While change has been the buzzword in the U.S. sports car racing scene as of late, there’s a level of continuity for a number of teams in the Prototype Challenge class heading into this weekend’s Mobil 1 Twelve Hours of Sebring.
That includes PR1/Mathiasen Motorsports, which claimed a breakthrough class victory in last year’s race that ultimately helped propel Mike Guasch to the ALMS PC Drivers’ Championship.
Now under the TUDOR United SportsCar Championship banner, in one of the only categories that has remained status quo since the merger, Guasch will be searching for his third Sebring crown in the last four years.
The Molecule-backed driver has teamed up with Gunnar Jeannette and Frankie Montecalvo, who have taken over full-season driving duties of the team’s brand-new Oreca FLM09 chassis, which makes its race debut this weekend.
“I feel really good about it, actually,” Guasch told Sportscar365. “We tested on Saturday and I was like two seconds faster than I was last year. I think our three drivers is a good lineup, although there is a heck of a lot of competition this year. They’ve loaded the deck in every car. It’s going to be a fight for sure.”
Last year’s around-the-clock enduro saw the Bobby Oergel-led squad score a rather unlikely class victory, with Guasch and co-pilots David Ostella and David Cheng making up one of the only all Silver-rated driver lineups in the race.

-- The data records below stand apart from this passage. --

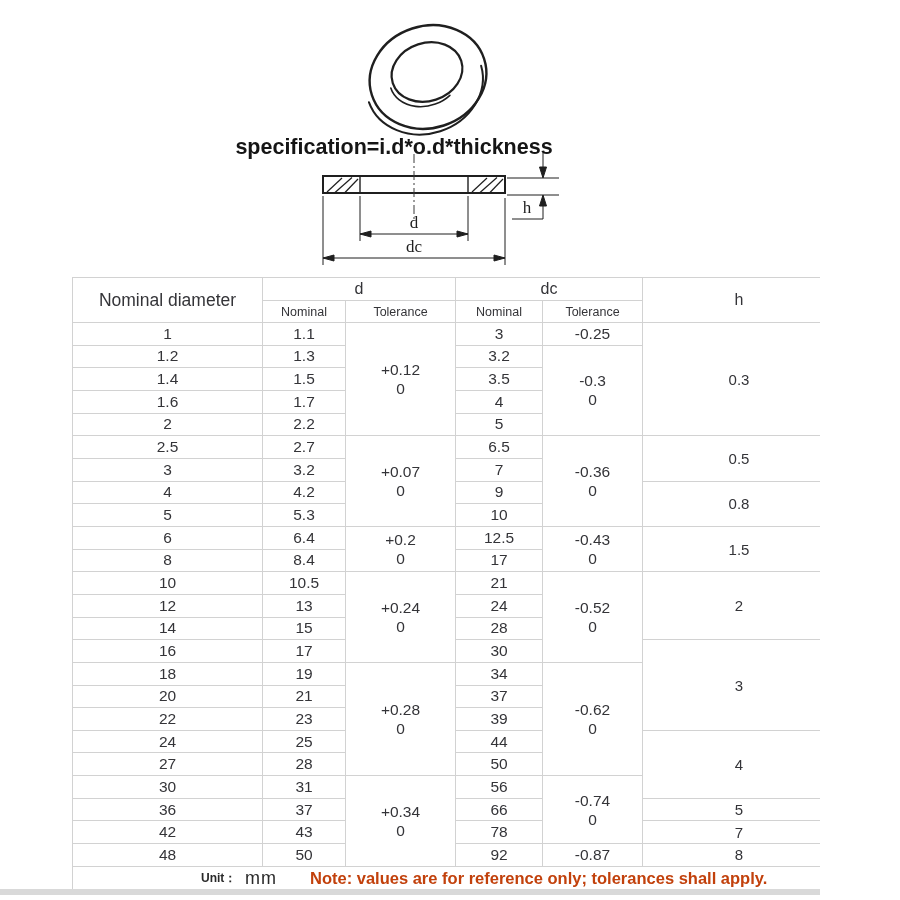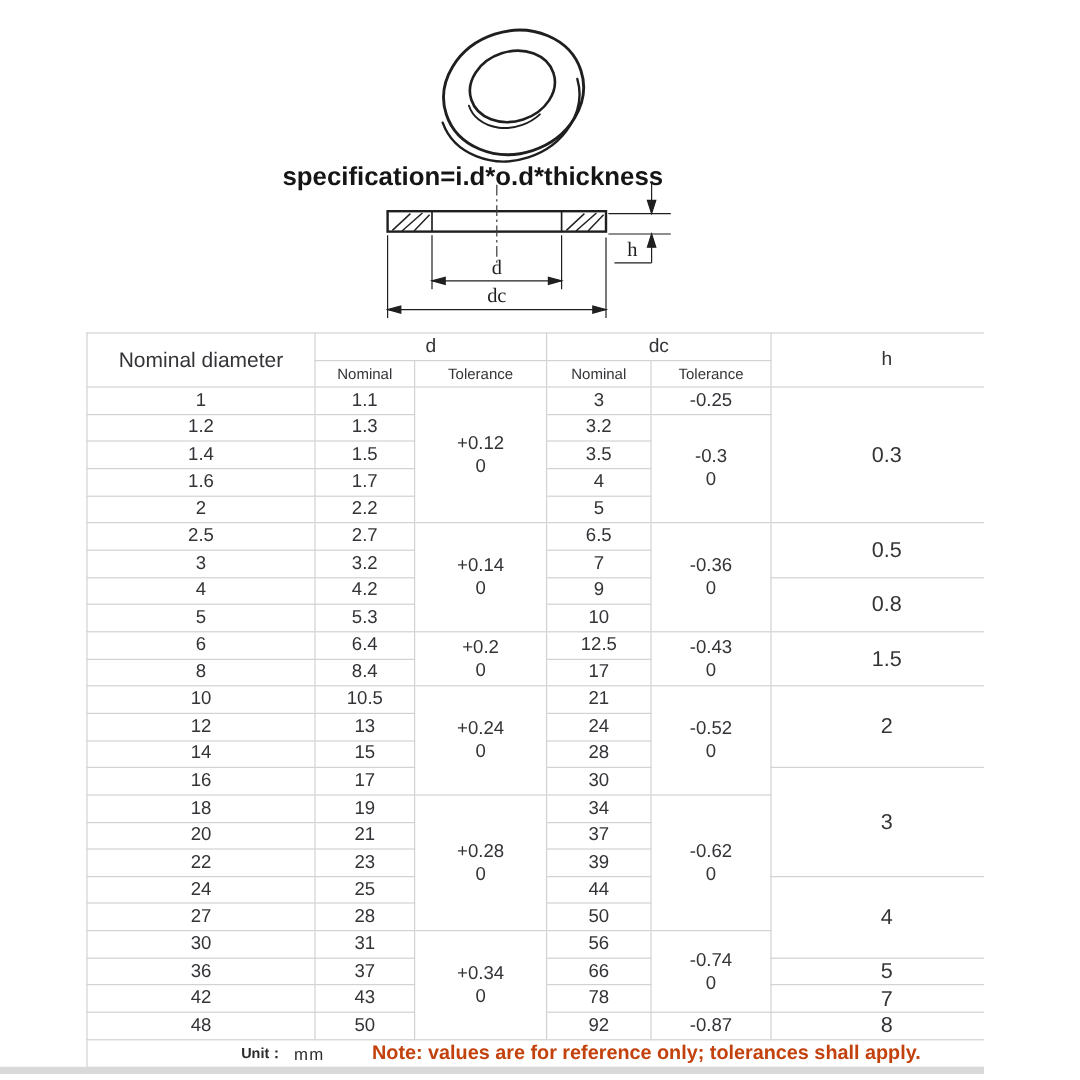--- a/index.html
+++ b/index.html
@@ -20,26 +20,26 @@
     padding:0;overflow:hidden;
   }
   tr.hr1{height:23px;} tr.hr2{height:22px;}
   td.h-main{font-size:17.5px;}
   td.h-group{font-size:16px;}
   td.h-sub{font-size:12.5px;}
   table.spec tbody tr{height:22.67px;}
   td.c-val{font-size:15.5px;}
   td.c-tol{font-size:15.5px;}
   td.c-tol div{line-height:19px;}
-  td.c-h{font-size:18px;}
+  td.c-h{font-size:15px;}
   td.foot{height:22px;}
   .foot-wrap{position:relative;height:22px;}
   .foot-wrap span{position:absolute;top:50%;transform:translateY(-50%);white-space:nowrap;}
   .unit-label{left:128px;font-size:12px;color:#2a2a2a;font-weight:bold;}
-  .unit-value{left:172px;font-size:14px;color:#2a2a2a;letter-spacing:1px;}
+  .unit-value{left:172px;font-size:18px;color:#2a2a2a;letter-spacing:1px;}
   .note{left:237px;font-size:16.5px;font-weight:600;}
   .bottom-divider{position:absolute;left:0;top:889px;width:900px;height:6px;background:#d9d9d9;}
 </style>
 </head>
 <body>
 
 <div class="canvas">
 
   <svg class="diagram" width="900" height="272" viewBox="0 0 900 272">
 
@@ -189,21 +189,21 @@
           </td>
         </tr>
         <tr>
           <td class="c-val">
             <div>2.5</div>
           </td>
           <td class="c-val">
             <div>2.7</div>
           </td>
           <td class="c-tol" rowspan="4">
-            <div>+0.14</div>
+            <div>+0.07</div>
             <div>0</div>
           </td>
           <td class="c-val">
             <div>6.5</div>
           </td>
           <td class="c-tol" rowspan="4">
             <div>-0.36</div>
             <div>0</div>
           </td>
           <td class="c-h" rowspan="2">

Incidentally, all three drivers are in different PC entries this weekend.
“The end result is that we’re doing the same thing as we did last year and that’s concentrating on ourselves,” Oergel said. “From our perspective, sure it’s tougher. Looking at trying to repeat, that’s the goal, absolutely. We wouldn’t have come here without that being the goal.
“It’s tougher for the drivers this year than last year because you have a whole lot more of the GTD cars, and the lack of straight line speed of the top Prototype category makes it hard. Because when they are struggling to go the type of lap time we’re going to possibly go, then it’s almost impossible to go by those guys.”
While Jeannette and Montecalvo, who return to PC competition after a year in the ELMS GTE ranks, will be making a run for the season-long championship, Guasch has his sights set on the four-round Tequila Patron North American Endurance Cup.
Despite having elected to scale back his driving commitments for 2014, it hasn’t affected Guasch’s will to succeed and bring home another IMSA trophy.
“We’re fourth [in the TPNAEC], which obviously sets you back from the beginning,” he admitted. “We had an unfortunate alternator failure at Daytona. But anything can happen. We can do well here and the other guys not do so well and it all of a sudden be a fight again.
“With four races, you better be in the top-three if you can with that thing. It’s still a nice little championship. We’ll take whatever we can get.”